Find the lines in the records that carry the word "Statue". Copy each one.
######
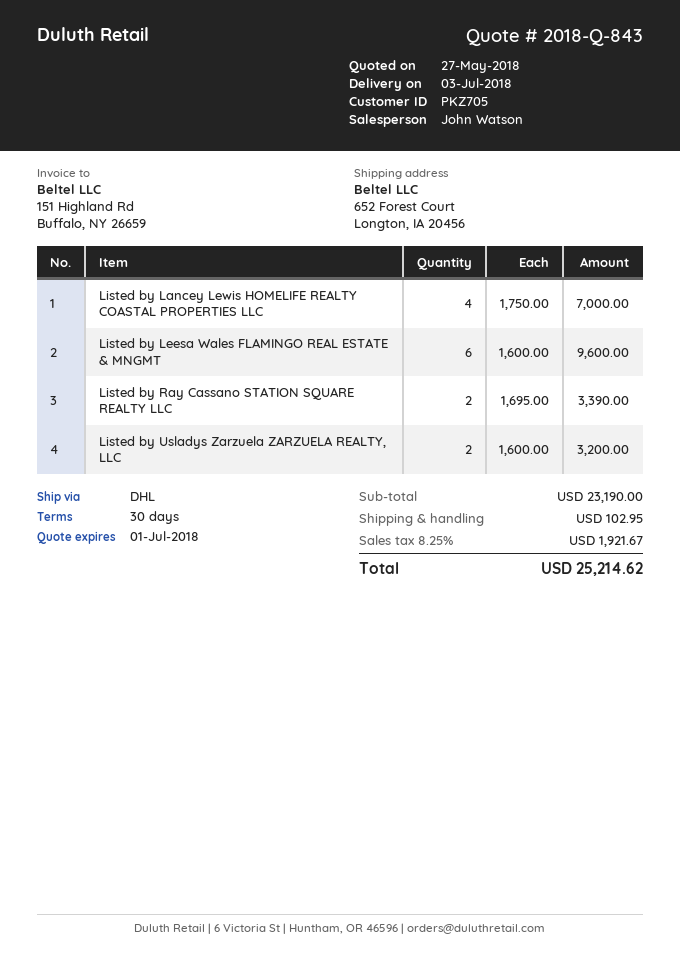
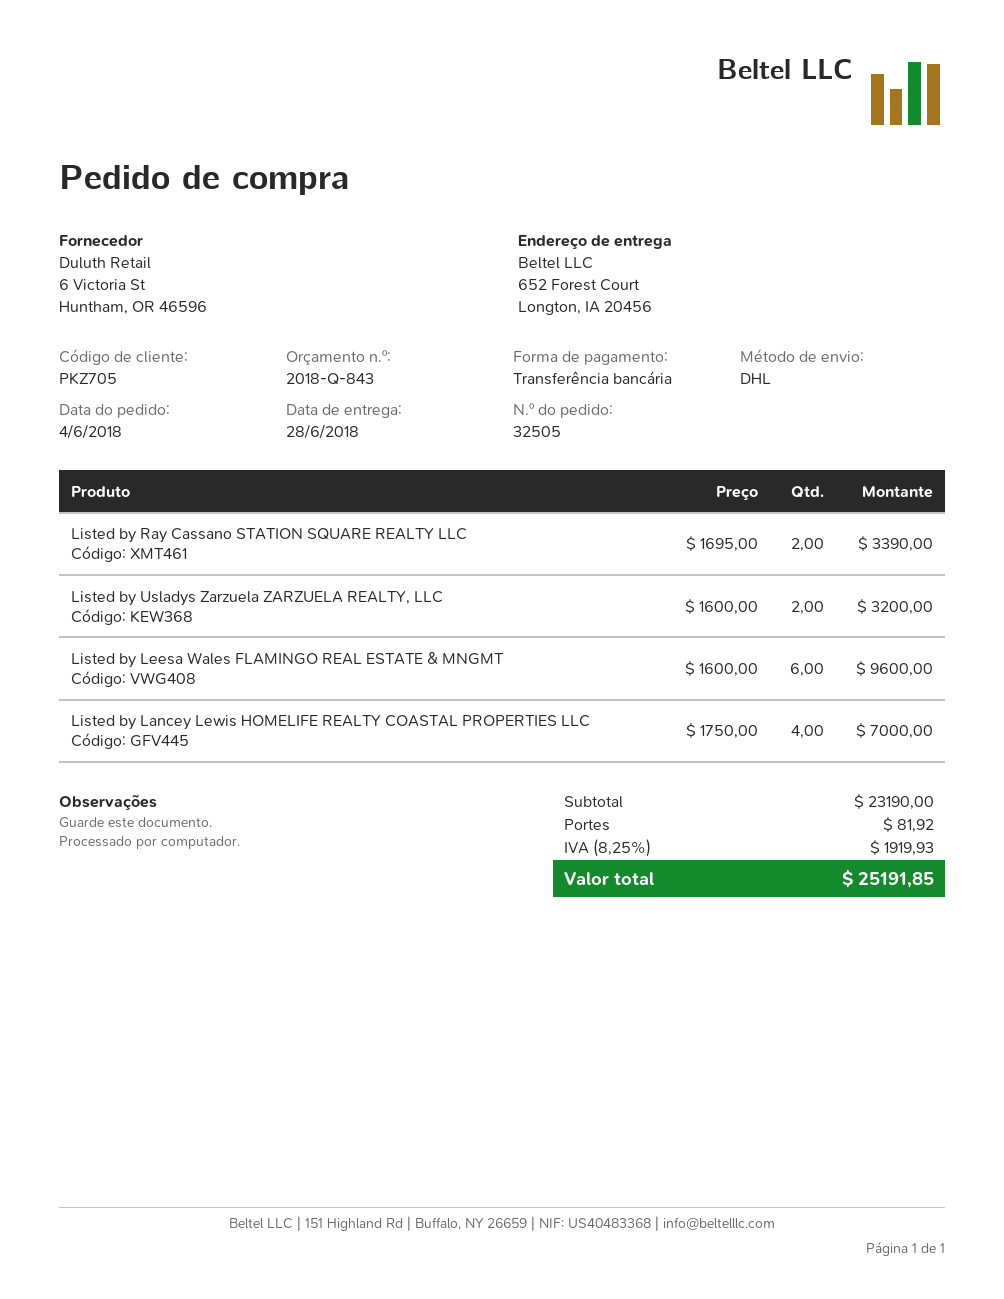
delivery date: 2018-07-03 -> 2018-06-28
shipping: 102.95 -> 81.92
tax: 8.25% = 1921.67 -> 8.25% = 1919.93
total: 25214.62 -> 25191.85

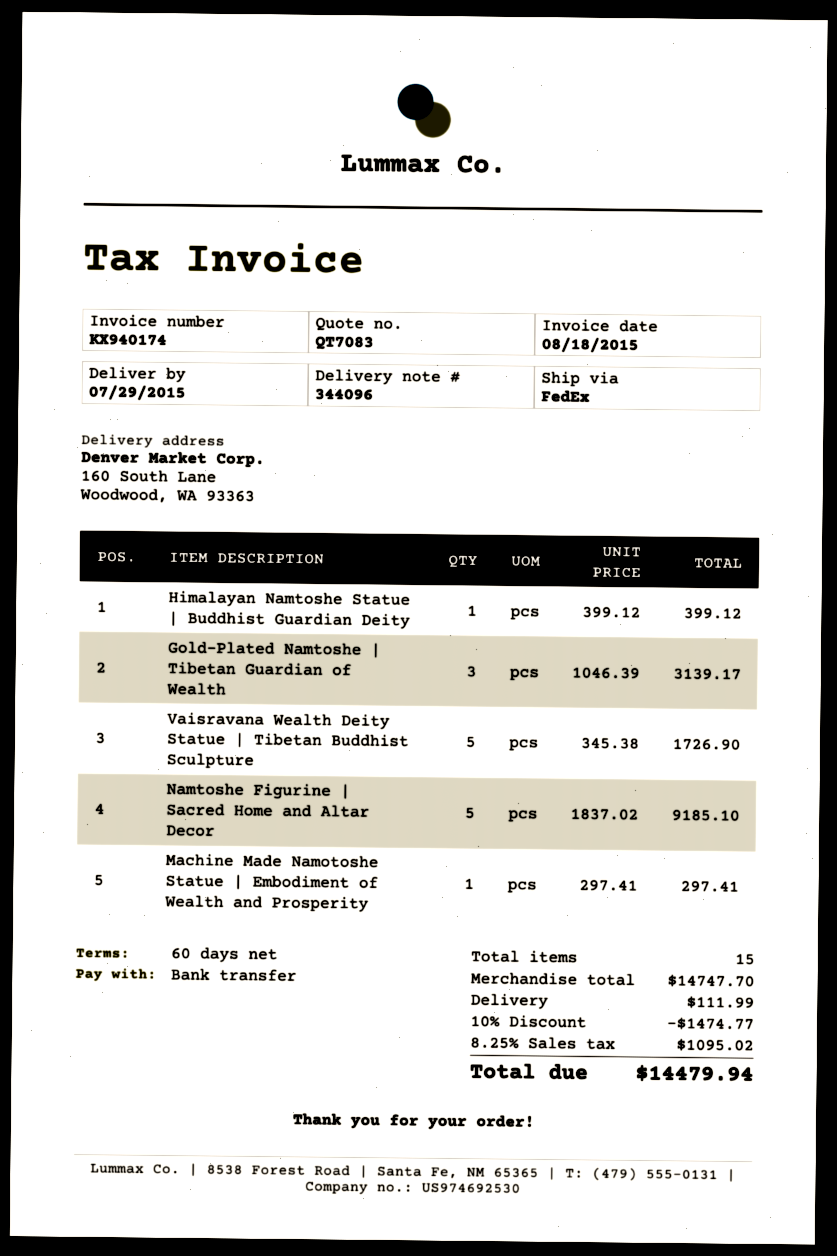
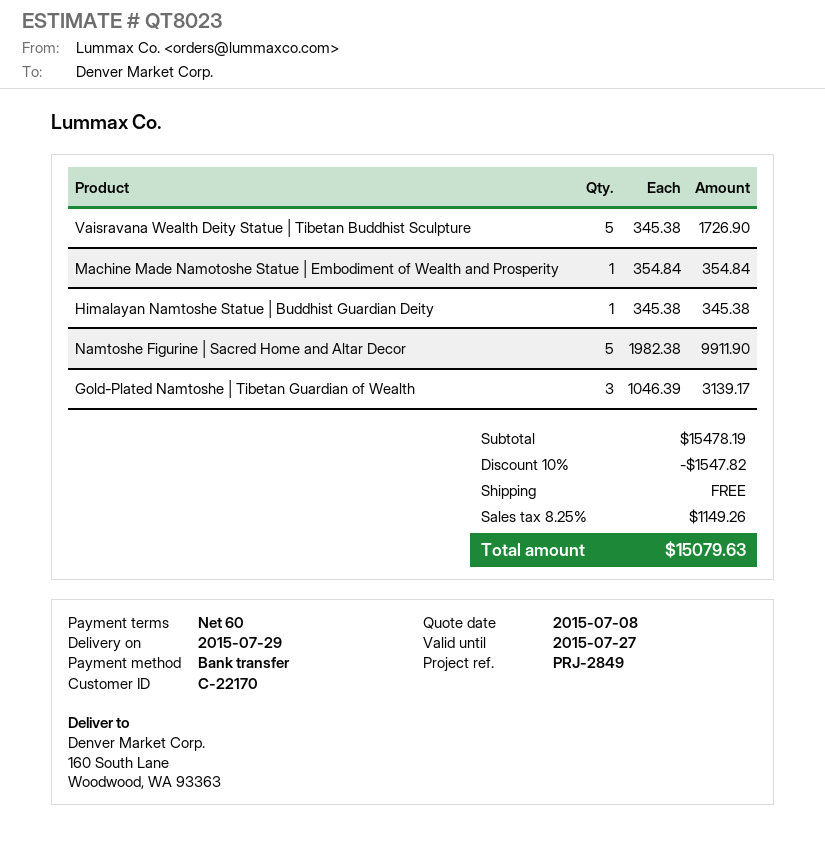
quote number: QT7083 -> QT8023
Himalayan Namtoshe Statue | Buddhist Guardian Deity: 1 x 399.12 = 399.12 -> 1 x 345.38 = 345.38
Namtoshe Figurine | Sacred Home and Altar Decor: 5 x 1837.02 = 9185.10 -> 5 x 1982.38 = 9911.90
Machine Made Namotoshe Statue | Embodiment of Wealth and Prosperity: 1 x 297.41 = 297.41 -> 1 x 354.84 = 354.84
subtotal: 14747.70 -> 15478.19
discount: 10% = 1474.77 -> 10% = 1547.82
shipping: 111.99 -> 0.00
tax: 8.25% = 1095.02 -> 8.25% = 1149.26
total: 14479.94 -> 15079.63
######
--- REPLY ---
Himalayan Namtoshe Statue | Buddhist Guardian Deity: 1 x 399.12 = 399.12 -> 1 x 345.38 = 345.38
Machine Made Namotoshe Statue | Embodiment of Wealth and Prosperity: 1 x 297.41 = 297.41 -> 1 x 354.84 = 354.84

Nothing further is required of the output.